How to enable Optimized Battery Charging on Apple devices
Apple keeps the Optimized Battery Charging turned on by default on new devices. However, if you are on an older device, the feature might not be enabled by default. So, here’s how you can enable (or disable) Optimized Battery Charging on your Apple devices.
Enable Optimized Battery Charging on iPhone
To enable Optimized Battery Charging on iPhone, go to Settings → Battery → Battery Health, and enable the toggle next to Optimized Battery Charging.
Enable Optimized Battery Charging on Mac
To enable Optimized Battery Charging on Mac, first, click on the Apple menu and open System Preferences.
In the System Preference panel, click on the Battery settings option.
Now, click to select Battery in the sidebar and then ensure that the checkbox next to Optimized Battery Charging is showing a blue tick. If not, click once on the checkbox to enable the feature.
Can you enable Optimized Battery Charging on iPad?
For some reason, Apple has deemed the iPad not worthy of getting the Optimized Battery Charging feature. I hope that the iPadOS 16 brings this feature to the iPad, but I am uncertain whether that’s going to happen.
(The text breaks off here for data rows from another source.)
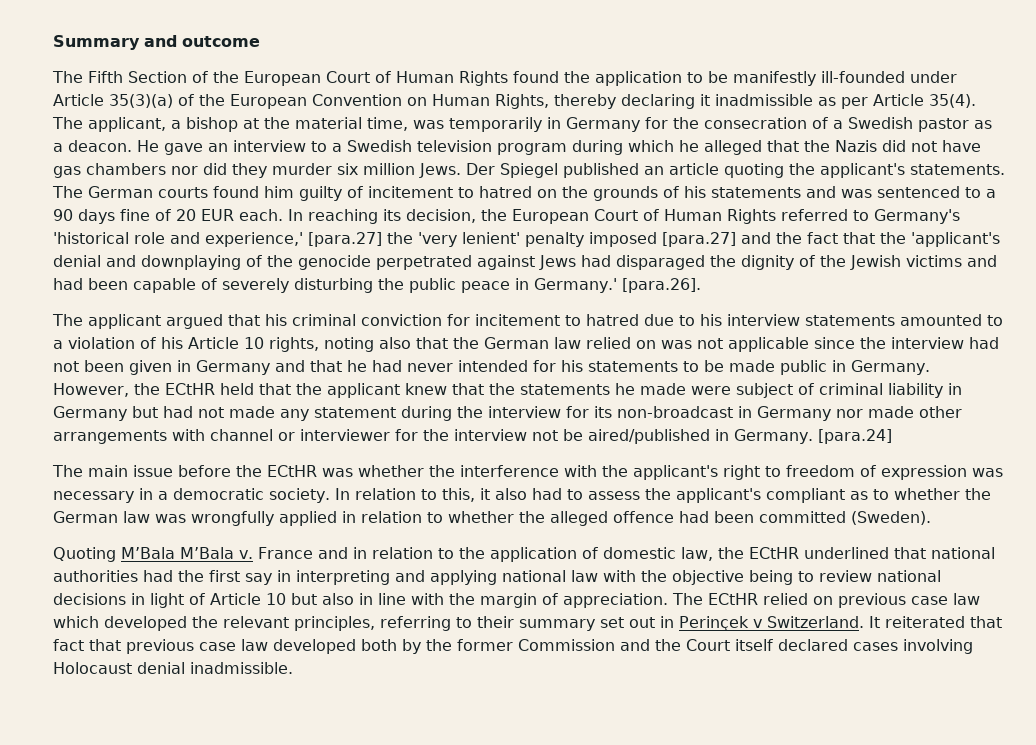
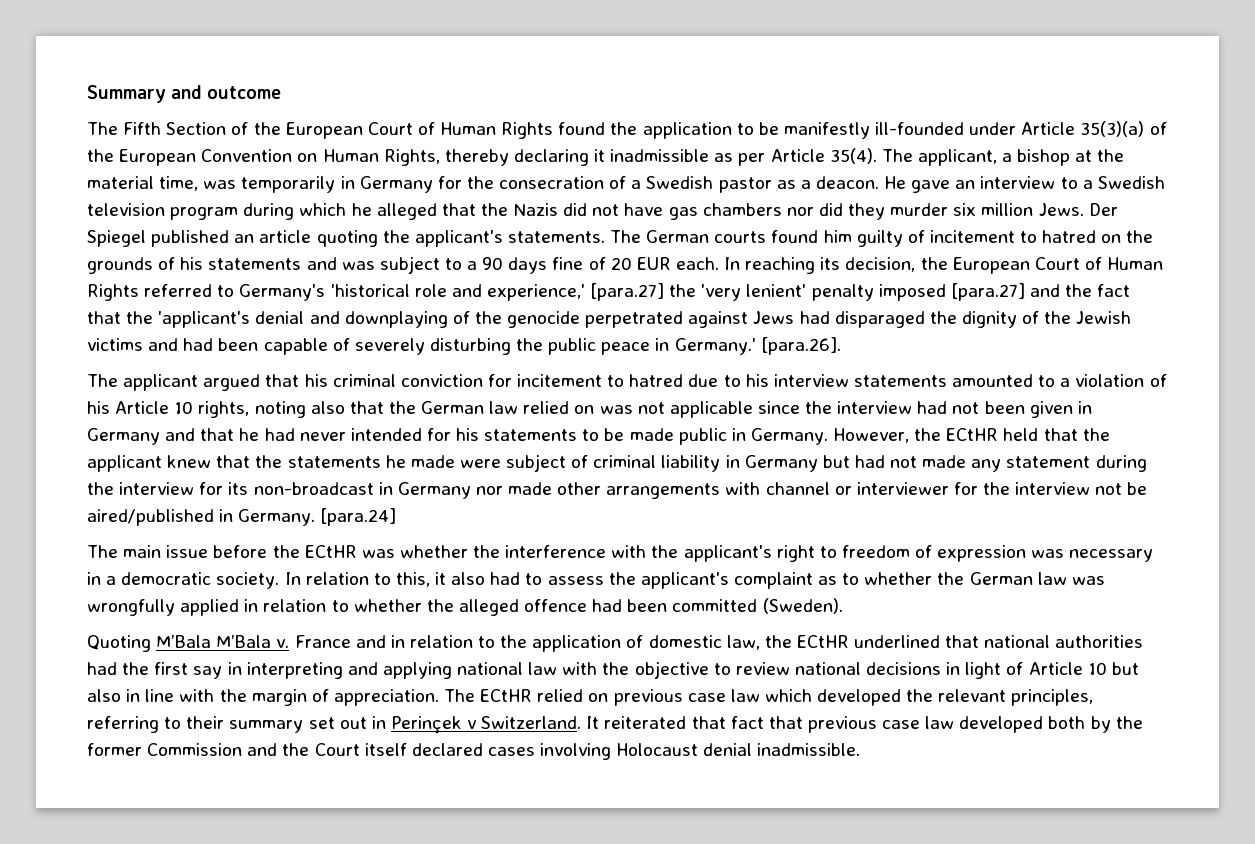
- The German courts found him guilty of incitement to hatred on the grounds of his statements and was sentenced to a 90 days fine of 20 EUR each.
+ The German courts found him guilty of incitement to hatred on the grounds of his statements and was subject to a 90 days fine of 20 EUR each.
- In relation to this, it also had to assess the applicant's compliant as to whether the German law was wrongfully applied in relation to whether the alleged offence had been committed (Sweden).
+ In relation to this, it also had to assess the applicant's complaint as to whether the German law was wrongfully applied in relation to whether the alleged offence had been committed (Sweden).
- France and in relation to the application of domestic law, the ECtHR underlined that national authorities had the first say in interpreting and applying national law with the objective being to review national decisions in light of Article 10 but also in line with the margin of appreciation.
+ France and in relation to the application of domestic law, the ECtHR underlined that national authorities had the first say in interpreting and applying national law with the objective to review national decisions in light of Article 10 but also in line with the margin of appreciation.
Until that happens, you can create Siri shortcut automation that will announce it when your iPad reaches 100% charge, and you can disconnect the iPad from the charger.I have already covered how you can create this Siri shortcut automation on iPhone, so follow the link below and create your automation.
Create announce when battery reaches 100% shortcut
Busting battery charging myths
There are battery charging myths floating around, so let’s bust some of them.
Should you charge your iPhone to only 80% capacity?
Since Apple introduced the Optimized Battery Charging feature, many users have assumed that charging your phone to only 80% increases the life of your phone's battery. Optimized Battery Charging doesn’t stop your phone at 80% charge, it just delays the charging time, so your iPhone or Mac is not sitting plugged in at 100% all the time.
Even if it did work, common-sense dictates that there’s no point in following this practice. What these people are telling you is to keep your iPhone’s battery to 80% so that it maintains its 100% capacity for a longer period, when in fact, you are not using the 100% capacity anyway.
Like the long-winded sentence above, it doesn’t make any sense to do it.
Does wireless charging harm iPhone's battery?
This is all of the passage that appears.